Triângulo shakespeariano
Uma das principais motivações para Depardieu subir a bordo deste projecto foi, diz-nos o actor, “o prazer de poder abordar um tema que deliciou os media. Sobretudo quando falamos de sexo, poder e dinheiro como se fosse algo shakespeariano”. As cenas de sexo explícito são encaradas com naturalidade: “A verdade é que não se vê nada, é só a fingir”. Mas faz uma ressalva maliciosa: “É certo que, no meu caso, fingir é algo muito difícil. Basta ver os meus filmes”.
Apesar da violência das cenas, Depardieu recusa-se a considerá-las pornográficas: “Para ser porno temos de ver o grande pénis!”, explica com o punho em riste. “Isto não é porno, é uma história verídica. Mas a fingir. Eu odeio a violência. E odeio o que faço com as raparigas no filme”.

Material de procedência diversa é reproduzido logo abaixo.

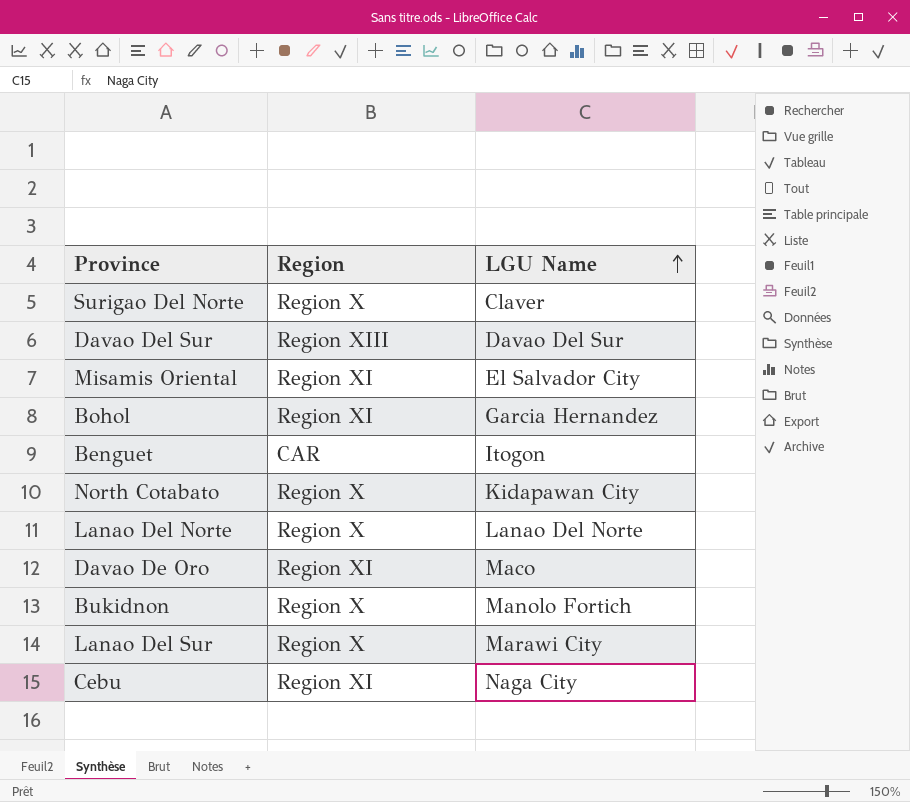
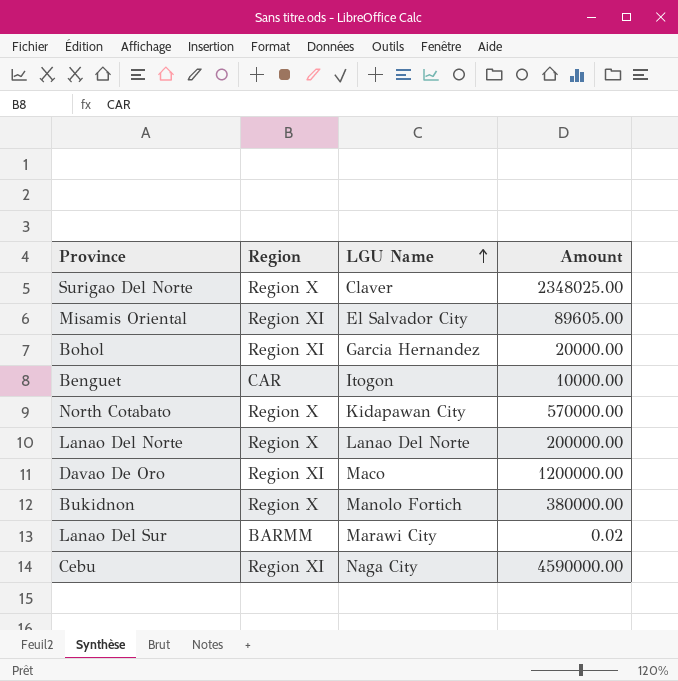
column Amount | position: none -> 4
row Davao Del Sur: Region XIII | Davao Del Sur -> none
Lanao Del Sur | Region: Region X -> BARMM

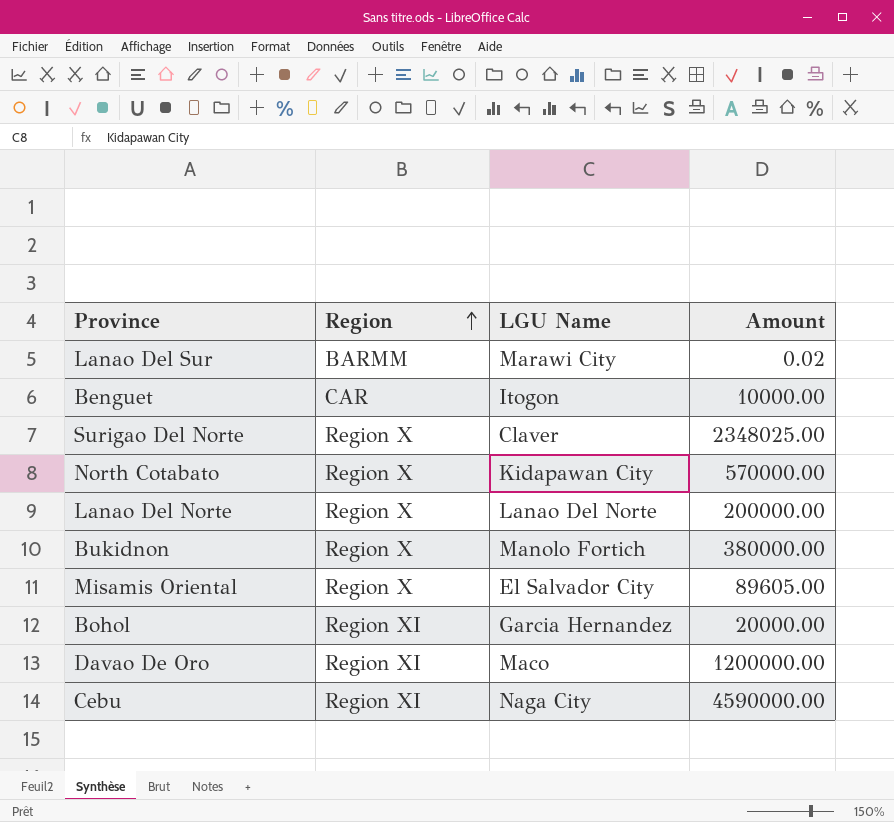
row order: LGU Name ascending -> Region ascending
Misamis Oriental | Region: Region XI -> Region X

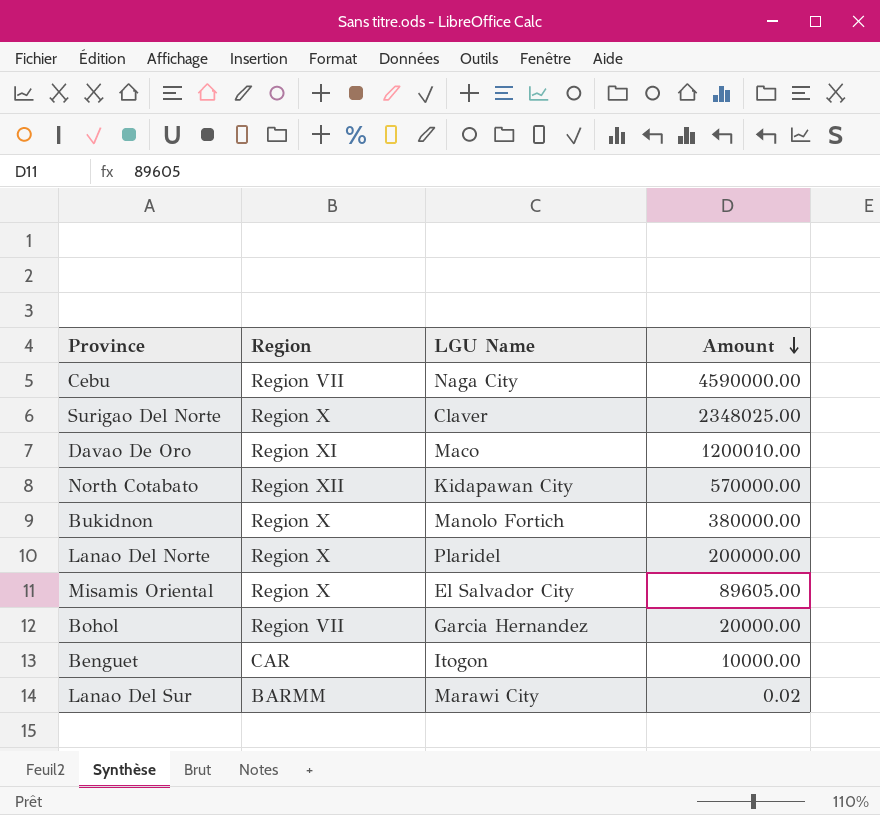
row order: Region ascending -> Amount descending
Cebu | Region: Region XI -> Region VII
Davao De Oro | Amount: 1200000.00 -> 1200010.00
North Cotabato | Region: Region X -> Region XII
Lanao Del Norte | LGU Name: Lanao Del Norte -> Plaridel
Bohol | Region: Region XI -> Region VII

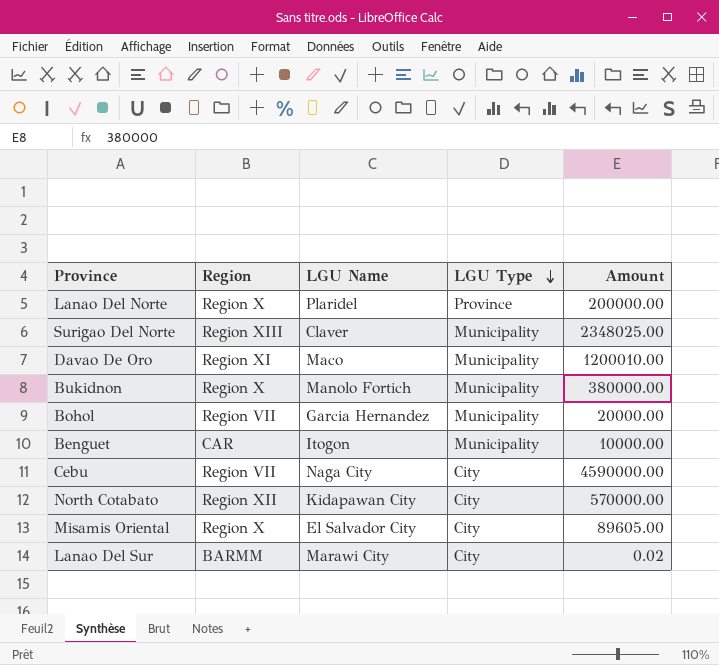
row order: Amount descending -> LGU Type descending
column LGU Type | position: none -> 4
Surigao Del Norte | Region: Region X -> Region XIII

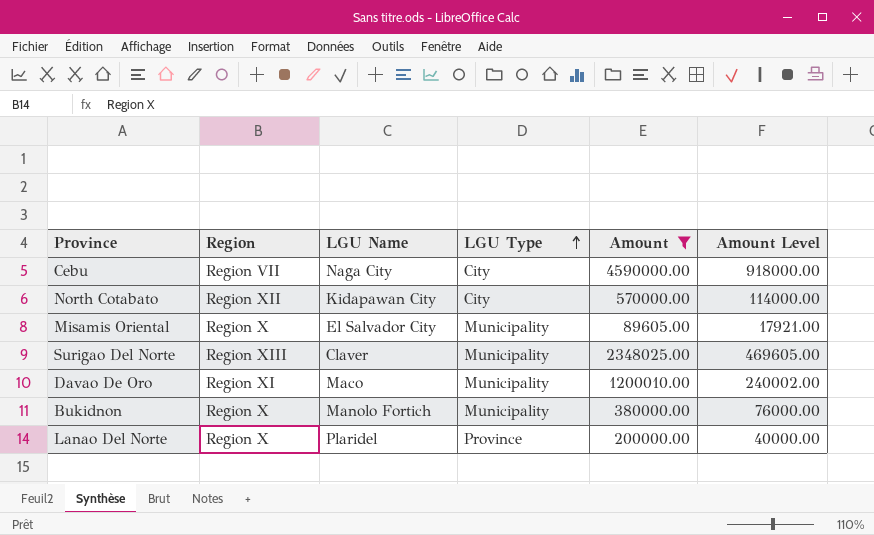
filter: none -> Amount >= 89605.00
row order: LGU Type descending -> LGU Type ascending
column Amount Level | formula: none -> [Amount] * 0.2
Misamis Oriental | LGU Type: City -> Municipality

O lado mais gráfico e até brutal do filme tem no entanto o seu contraponto: Jaqueline Bisset, no papel da esposa abnegada e à procura de uma réstia de amor deste viciado em sexo. Depardieu aplaude – “Bravo Jacqueline!” – mas o seu personagem, a sós com a mulher, em prisão domiciliária, recusa a redenção. Uma curiosidade: Ferrara filmou Depardieu e Bisset no mesmo apartamento em que esteve o detido.
Acima de tudo, actores e realizador encaram Welcome to New York como um desafio, uma vez que ninguém sabe ao certo o que sucedeu. “O que fizemos foi uma improvisação”, diz Depardieu, que define as filmagens como “um verdadeiro campo de batalha onde o tempo passa e a verdade começa a impor-se. Eu estava num processo suicida de auto-destruição. Nesse sentido, esta aventura foi única”.